- [Records for the exercise]
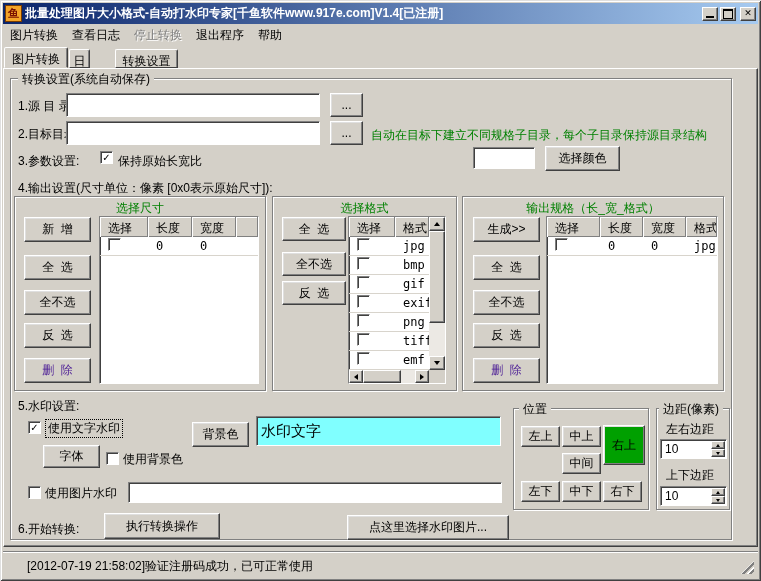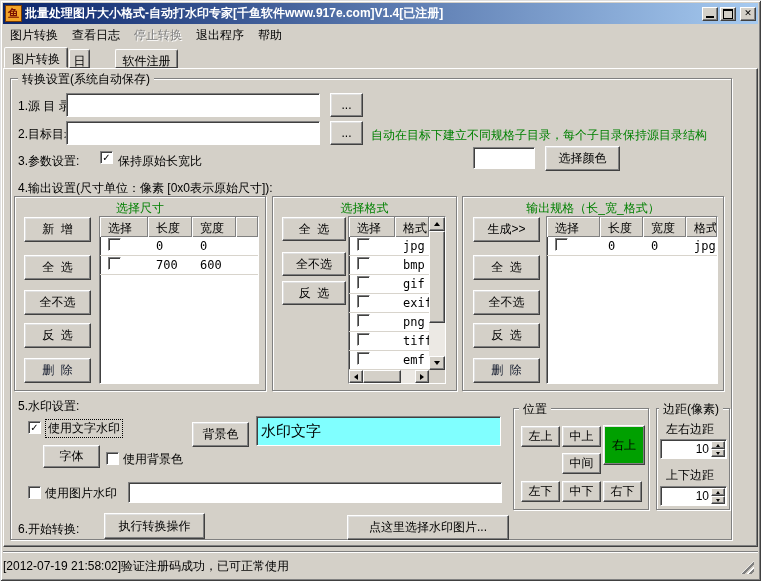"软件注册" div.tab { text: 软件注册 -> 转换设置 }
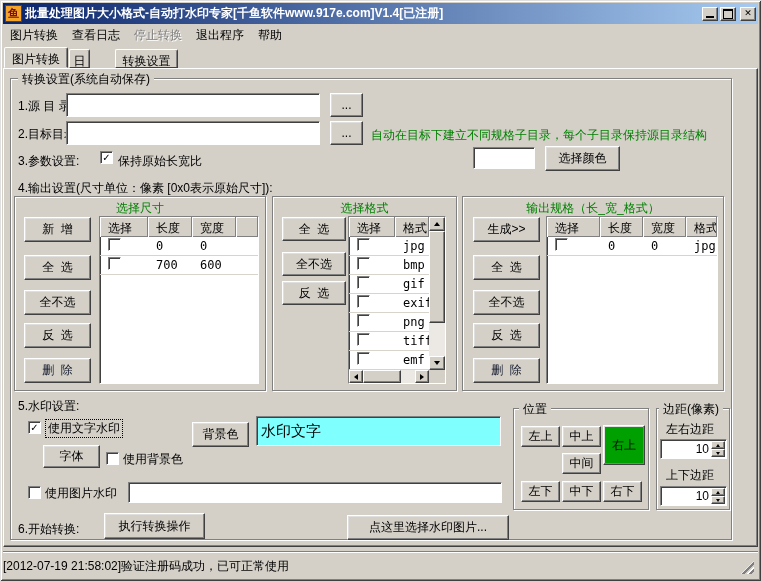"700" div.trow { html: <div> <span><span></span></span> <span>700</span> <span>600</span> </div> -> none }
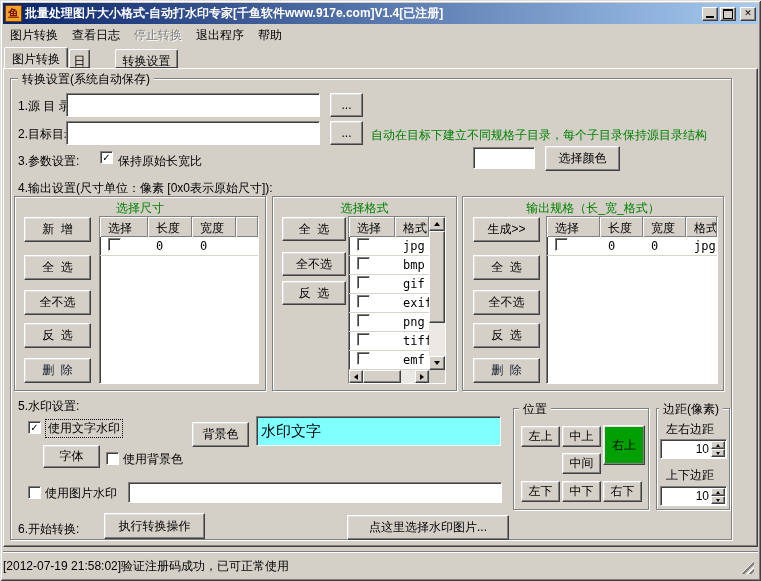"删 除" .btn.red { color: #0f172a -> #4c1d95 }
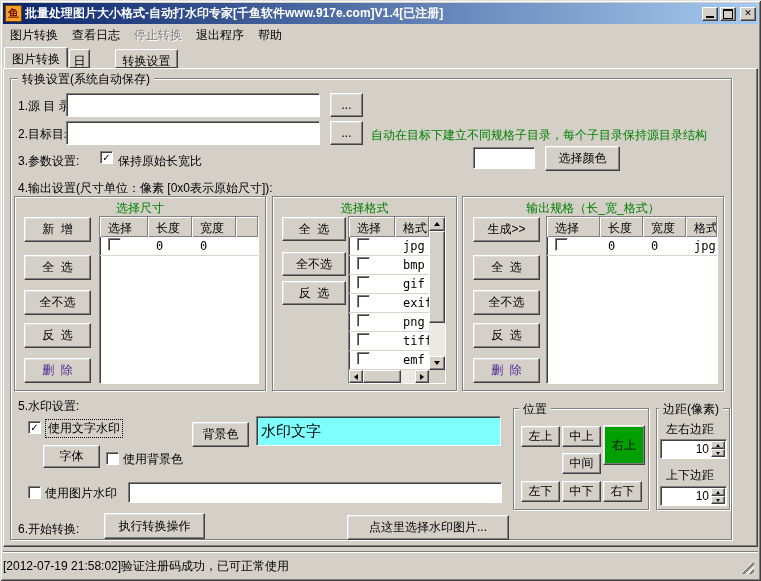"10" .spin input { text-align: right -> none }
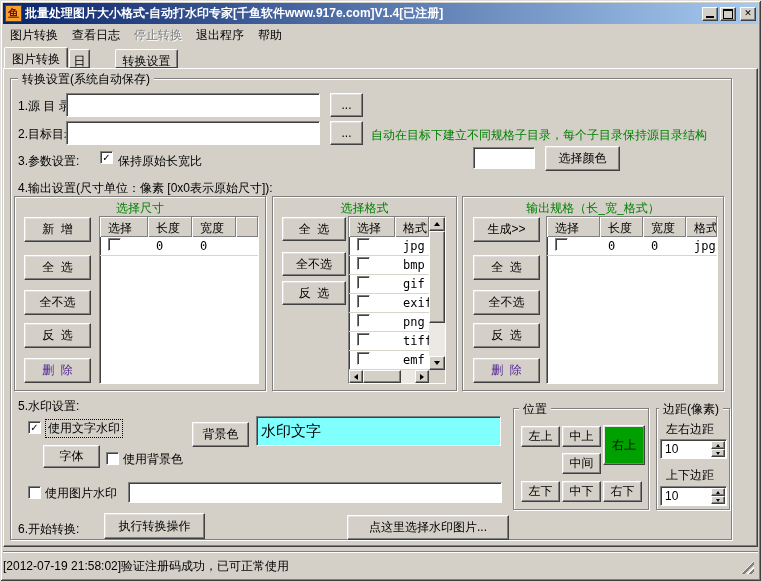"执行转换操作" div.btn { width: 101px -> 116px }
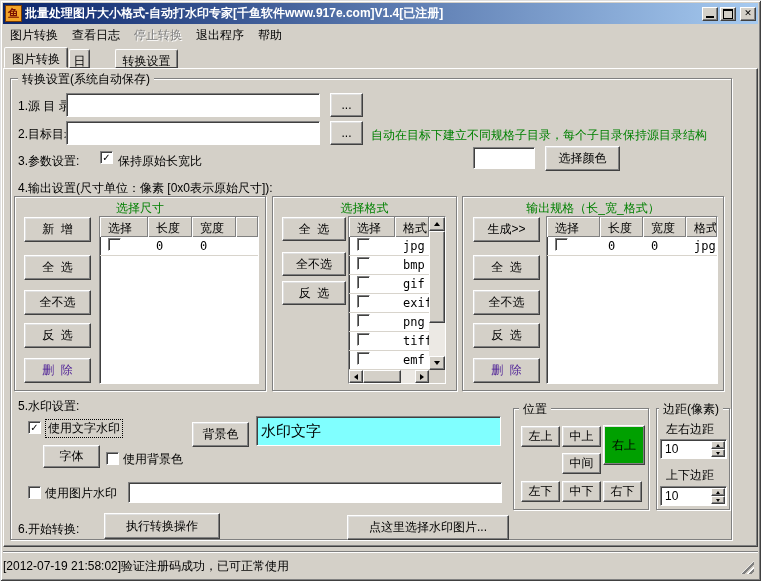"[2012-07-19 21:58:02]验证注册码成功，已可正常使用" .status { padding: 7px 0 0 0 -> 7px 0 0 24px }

- [What you should do]
Your copy of the entries must be exact and must contain no pictures.

- [Solution for this task]
"软件注册" div.tab { text: 软件注册 -> 转换设置 }
"700" div.trow { html: <div> <span><span></span></span> <span>700</span> <span>600</span> </div> -> none }
"删 除" .btn.red { color: #0f172a -> #4c1d95 }
"10" .spin input { text-align: right -> none }
"执行转换操作" div.btn { width: 101px -> 116px }
"[2012-07-19 21:58:02]验证注册码成功，已可正常使用" .status { padding: 7px 0 0 0 -> 7px 0 0 24px }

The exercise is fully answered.